Because it can be difficult even for the expert ocular sonographer to differentiate these diagnoses from RD, we recommend prompt follow-up in any case with equivocal findings, especially when clinical features (e.g., photopsia) suggest RD.

Other findings such as retinal breaks or tears--which, as already addressed, are often the inciting event leading to RD--may be seen with ultrasound and are visible as small, echodense tufts elevated off the fundus.8 Given their small size, however, these structures typically require specialized ophthalmologic transducers for visualization. Thus, we do not believe this diagnosis should be considered within the scope of emergency sonography.

Discussion

Ocular ultrasound is emerging as a promising technique to diagnose RD. Sonography is especially helpful in cases where an adequate eye exam is impossible, or when the emergency physician does not have the luxury of time or expertise to perform a thorough, dilated fundoscopic exam.

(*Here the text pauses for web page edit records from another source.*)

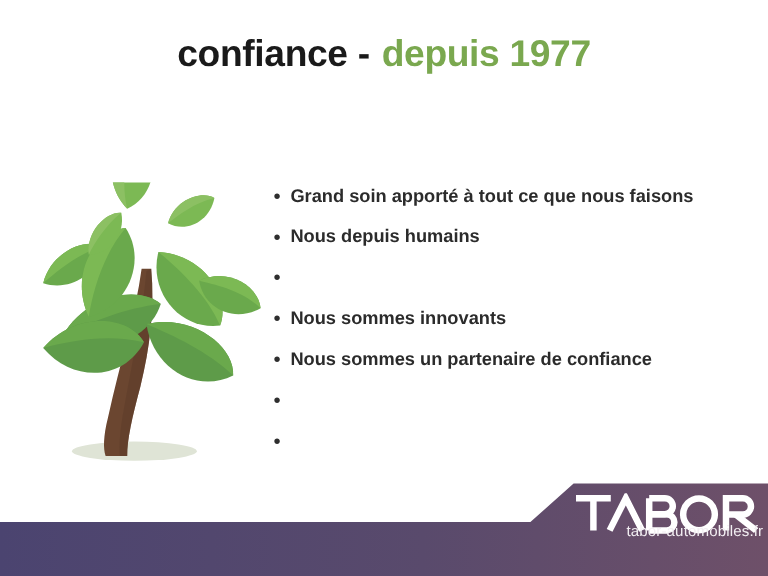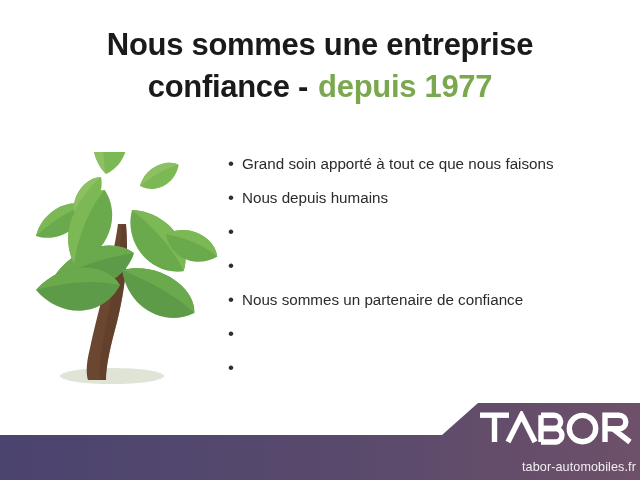--- a/index.html
+++ b/index.html
@@ -121,7 +121,6 @@
 <div id="page">
 
   <div id="headline">
-    <span class="line">Nous sommes une entreprise</span>
     <span class="line">
       <span>confiance -</span><span class="accent">depuis 1977</span>
     </span>

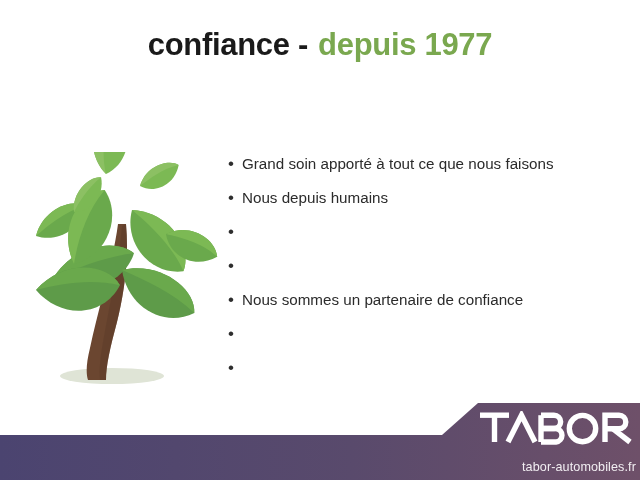--- a/index.html
+++ b/index.html
@@ -62,6 +62,7 @@
     line-height: 24px;
     color: #2b2b2b;
     white-space: nowrap;
+    font-weight: bold;
   }
 
   

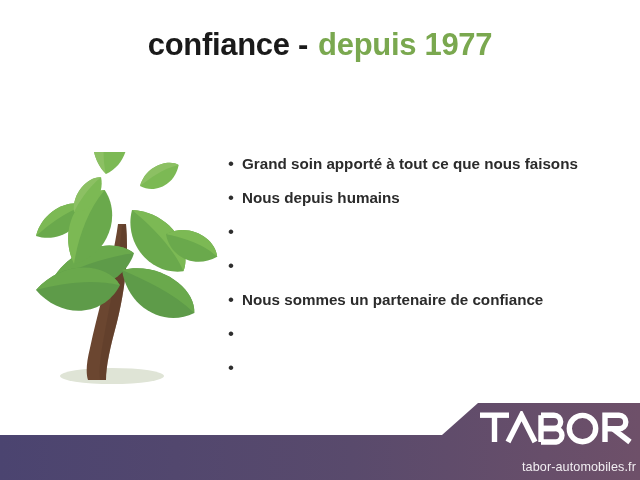--- a/index.html
+++ b/index.html
@@ -203,6 +203,7 @@
     </div>
     <div class="bullet-row">
       <span class="bullet-dot">•</span>
+      <span class="bullet-text">Nous sommes innovants</span>
     </div>
     <div class="bullet-row">
       <span class="bullet-dot">•</span>

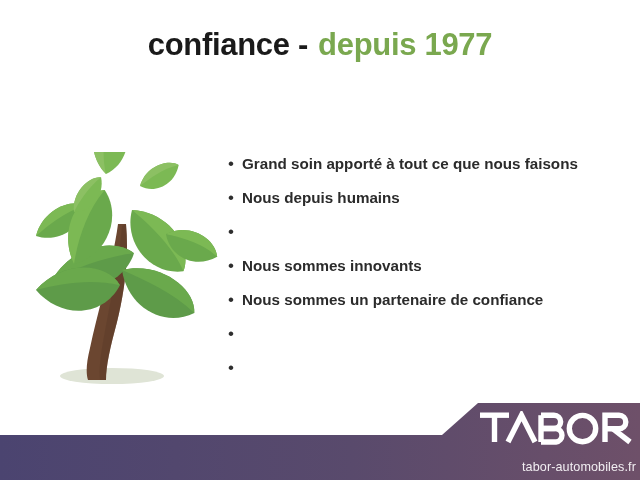--- a/index.html
+++ b/index.html
@@ -105,7 +105,7 @@
   #logo-tagline {
     position: absolute;
     left: 2px;
-    top: 48px;
+    top: 24px;
     width: 156px;
     text-align: right;
     padding-right: 2px;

If RD is identified, the patient should be referred to an ophthalmologist on an emergent basis, ideally within 24 hours. Because the sensitivity of this technique in the hands of emergency physicians using general-purpose portable ultrasound machines has yet to be determined, we recommend that any cases with high-risk clinical features, such as the presence of flashes of light or vision loss, also be referred on an urgent basis regardless of sonographic findings.

With this simple guide to ocular ultrasound, we hope more physicians will learn and incorporate ultrasound into their evaluation of ocular complaints in the emergency setting. We believe that ocular ultrasound is fast, safe, and easy to teach and learn. We hope you will remember to pick up the ultrasound probe for each CASE of potential retinal detachment you encounter.

References

  1. D'Amico DJ. Clinical practice. Primary retinal detachment. N Engl J Med. 2008;359(22):2346-54.
  2. Byer NE. Natural history of posterior vitreous detachment with early management as the premier line of defense against retinal detachment. Ophthalmology. 1994;101(9):1503-13; discussion 1513-4.
  3. Gariano RF, Kim C. Evaluation and management of suspected retinal detachment. Am Fam Physician. 2004;69(7):1691-8.
  4. Blaivas M, Theodoro D, Sierzenski PR. A study of bedside ocular ultrasonography in the emergency department. Acad Emerg Med. 2002;9(8): 791-9.
  5. Elia J, Borger R. Diagnosis of retinal detachment in the ED with ultrasonography. J Emerg Med. 2008. (Article in Press) Available at: www.ncbi.nlm.nih.gov/pubmed/18547771
  6. Winter K, Baker T. Images in emergency medicine. Retinal de-tachment. Ann Emerg Med. 2007;50(1):89, 95.
  7. DiBernardo CW, Greenberg, EF. Ophthalmic Ultrasound: A Diagnostic Atlas. 2nd ed. Thieme Medical Publishers; 2007.
  8. Lorenzo-Carrero J, Perez-Flores I, Cid-Galano M, et al. B-scan ultrasonography to screen for retinaltears in acute symptomatic age-related posterior vitreous detach-ment. Ophthalmology. 2009;116(1):94-9.